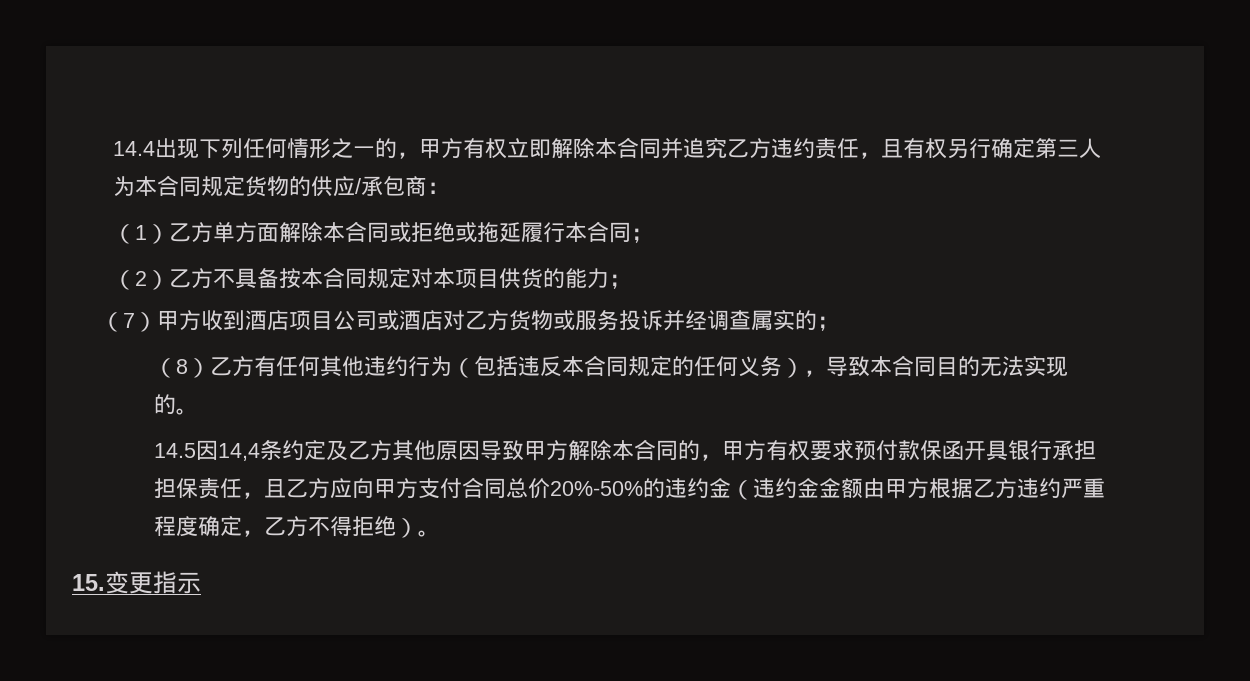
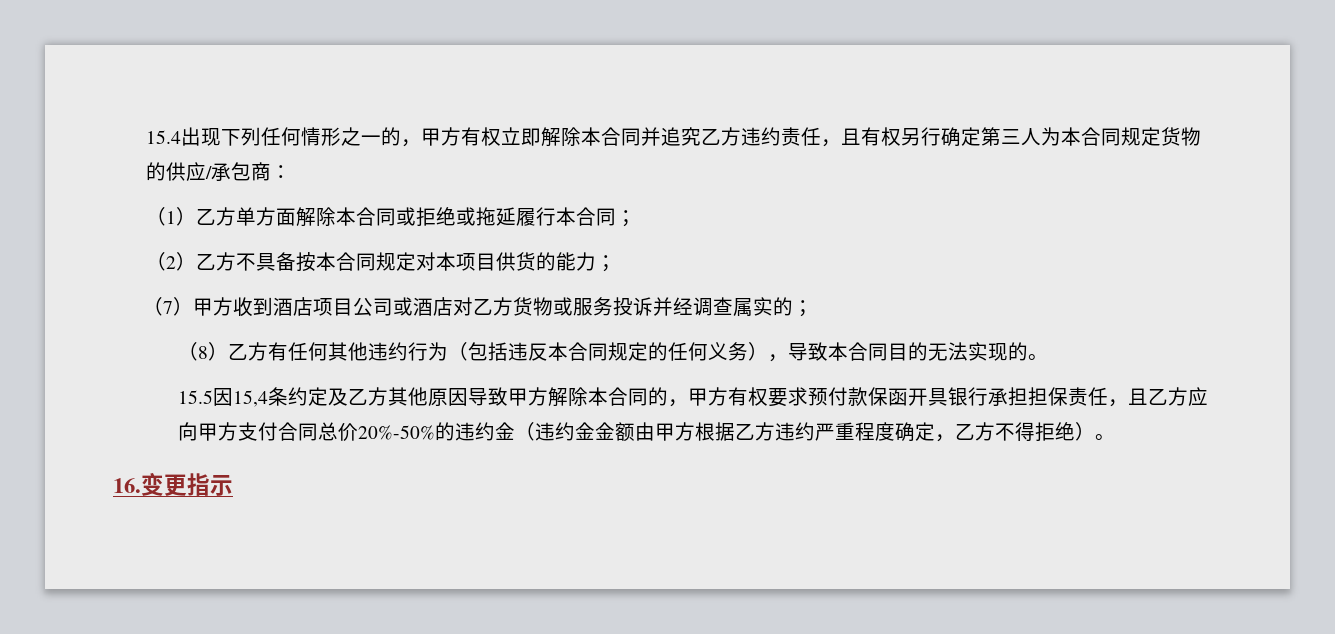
- 14.4出现下列任何情形之一的，甲方有权立即解除本合同并追究乙方违约责任，且有权另行确定第三人为本合同规定货物的供应/承包商：
+ 15.4出现下列任何情形之一的，甲方有权立即解除本合同并追究乙方违约责任，且有权另行确定第三人为本合同规定货物的供应/承包商：
- 14.5因14,4条约定及乙方其他原因导致甲方解除本合同的，甲方有权要求预付款保函开具银行承担担保责任，且乙方应向甲方支付合同总价20%-50%的违约金（违约金金额由甲方根据乙方违约严重程度确定，乙方不得拒绝）。
+ 15.5因15,4条约定及乙方其他原因导致甲方解除本合同的，甲方有权要求预付款保函开具银行承担担保责任，且乙方应向甲方支付合同总价20%-50%的违约金（违约金金额由甲方根据乙方违约严重程度确定，乙方不得拒绝）。
- 15.变更指示
+ 16.变更指示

==========

◆ Work task ◆
The answer consists of the lines above that include the word "乙方不得拒绝", each copied exactly.

◆ Exercise result ◆
- 14.5因14,4条约定及乙方其他原因导致甲方解除本合同的，甲方有权要求预付款保函开具银行承担担保责任，且乙方应向甲方支付合同总价20%-50%的违约金（违约金金额由甲方根据乙方违约严重程度确定，乙方不得拒绝）。
+ 15.5因15,4条约定及乙方其他原因导致甲方解除本合同的，甲方有权要求预付款保函开具银行承担担保责任，且乙方应向甲方支付合同总价20%-50%的违约金（违约金金额由甲方根据乙方违约严重程度确定，乙方不得拒绝）。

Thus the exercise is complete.